Concorda com o Digno Par em que não é conveniente preencher os logares antes de se publicar a Lei, mas considera as differentes circumstancias em que este individuo estava.

Cumpria-lhe tambem declarar á Camara, que, tendo pedido o nosso Ministro em Londres ao governo inglez licença para os engenheiros constructores portuguezes praticarem nos arsenaes inglezes, aquelle governo ordenára se admittissem os nossos estudantes nos dois arsenaes principaes, e facultando-lhes sala para poderem trabalhar, o que foi um favor especial, porque não é de uso fazer-se. Daqui se espera que aproveitem muito. Impoz-se-lhes a obrigação de apresentarem mensalmente um relatorio, sobre o que diz respeito á marinha tanto nacional como estrangeira, e desse trabalho já tem resultado varias indicações convenientes para o serviço.

Do exposto necessariamente se deduz que estes engenheiros virão sufficientemente habilitados para dirigirem as nossas construcções.

Agradece finalmente ao Digno Par a benevolencia com que sempre o tem tractado, e julga que sobre o assumpto nada mais tem a dizer.

O Sr. Visconde d'Athoguia começa expondo ao nobre Ministro, o Sr. Visconde de Sá, que sem duvida reconhecerá quanto o respeita, e que faz votos para que S. Ex.ª continue na administração da pasta que tão bem dirige, mas ha de permittir lhe diga, que, relativamente ao incidente em discussão, elle orador, está em perfeito desaccordo com S. Ex.ª segundo o que lhe ouvira expender, notando ao mesmo tempo que S. Ex.ª deixou de parte uma circumstancia que deseja esclarecida; e é, qual a razão porque este engenheiro que tem estudos theoricos é feito engenheiro constructor, e o outro que tem sobre tudo uma grande pratica, já provada, não tem igual despacho?

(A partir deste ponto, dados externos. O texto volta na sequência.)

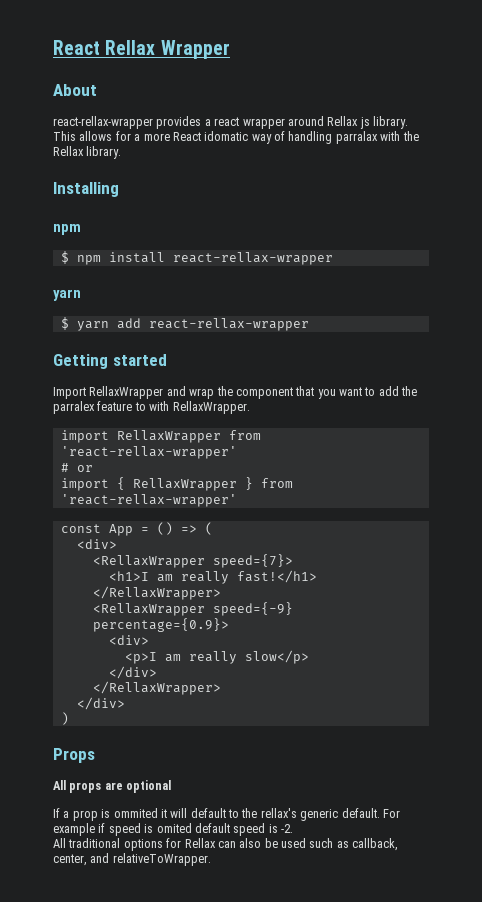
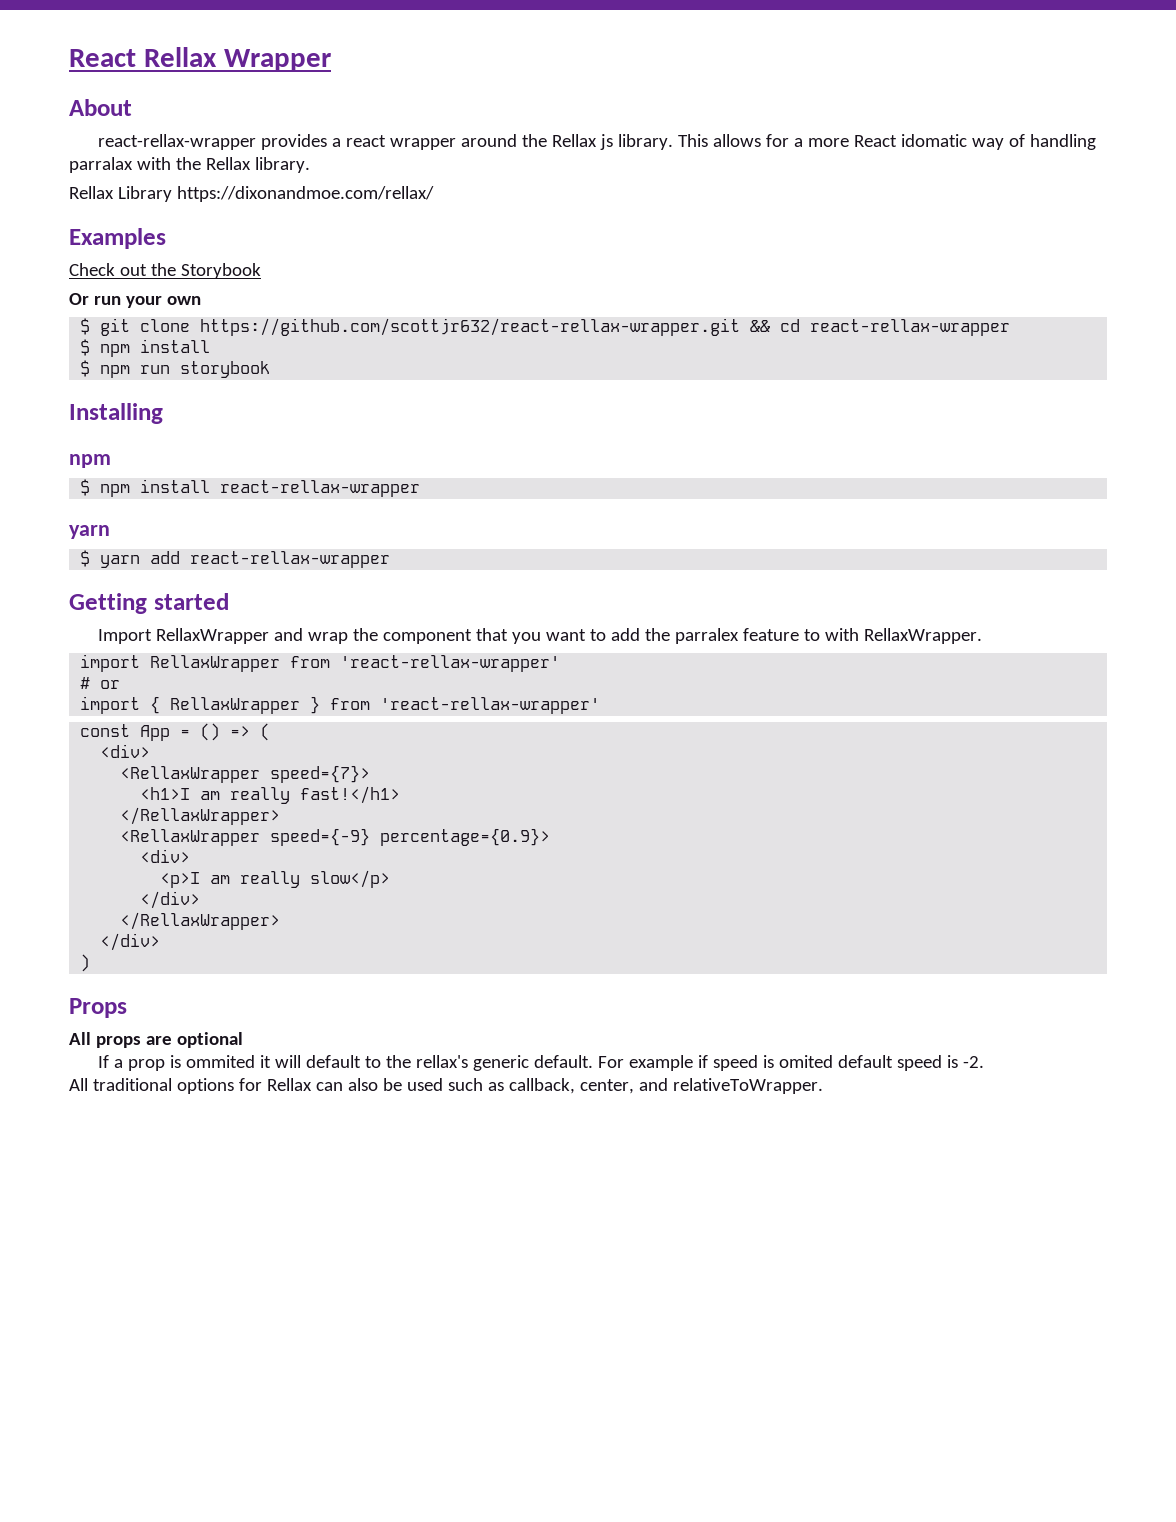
(324, 121) none -> [522,134,548,147] the
(122, 152) none -> [69,186,434,202] [69,228,166,249] [69,263,261,279] [69,293,201,308] [80,318,1011,336] [80,339,211,357] [80,360,271,378] // Rellax Library https://dixonandmoe.com/rellax/ // Examples // Check out the Storybook // Or run your own // $ git clone https://github.com/scottjr632/react-rellax-wrapper.git && cd react-rellax-wrapper // $ npm install // $ npm run storybook

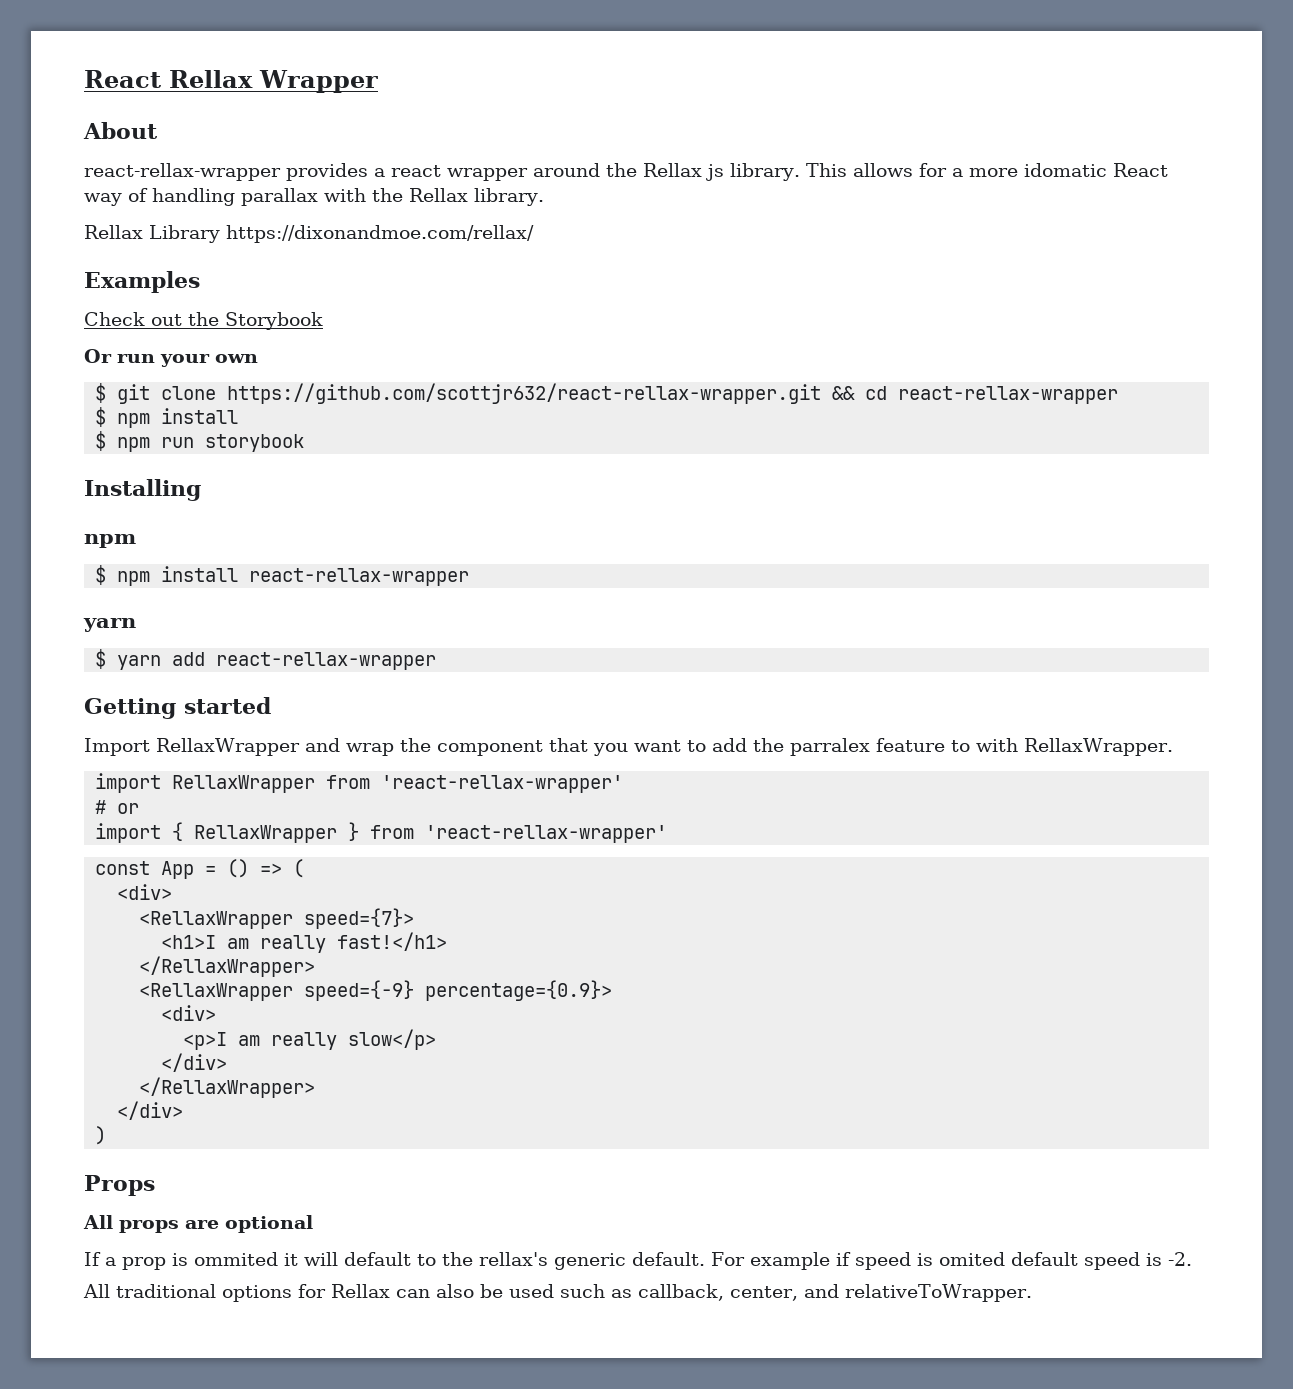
[854,134,968,147] React idomatic -> [1023,163,1168,177] idomatic React
[69,157,133,173] parralax -> [241,188,318,206] parallax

O nobre Ministro dissera que havia Leis do seculo passado que o auctorisavam a fazer essa nomeação; porém quando elle orador esteve no Ministerio da Marinha examinára essas Leis, e dellas deduzira, talvez mal, o contrario. Assim deseja que S. Ex.ª lhe explicasse em que se fundou, porque não encontra Lei que désse direito a tal promoção. Nos cinco annos que elle orador esteve nesse Ministerio, não despachou nenhum official constructor, por não os achar com conhecimentos praticos de construcção naval; porém já que S. Ex.ª abriu tal exemplo pede-lhe que attenda com justiça e equidade a outro empregado que já se achava a estudar a construcção naval quando entrára para aquella repartição, e que realmente tem apresentado provas de grande adiantamento, sendo optimas as informações que tem sobre a sua capacidade e conducta; sendo, certo que ainda ultimamente deu uma excellente prova do que sabe fazer, encarregando-se da construcção desse navio a que o Digno Par o Sr. Conde de Linhares se referiu com perfeito conhecimento. Se pois o Sr. Ministro achou que tinha razões fortes para fazer uma excepção á Lei, entende que com muita razão procederá, despachando do mesmo medo esse constructor provado, que se chama Carvalho;,e de si dirá desassombradamente, que obrigado a escolher entre os dois para lhe entregar a feitura de um navio, escolhia a Carvalho. Está certo que esta opinião não é só delle orador, mas tambem de muitos officiaes de marinha que conhecem o dito Carvalho, e avaliam bem o seu talento especial para constructor; porque além da tendencia particular para esse ramo, estudou muitissimo n'um dos melhores arsenaes de Inglaterra.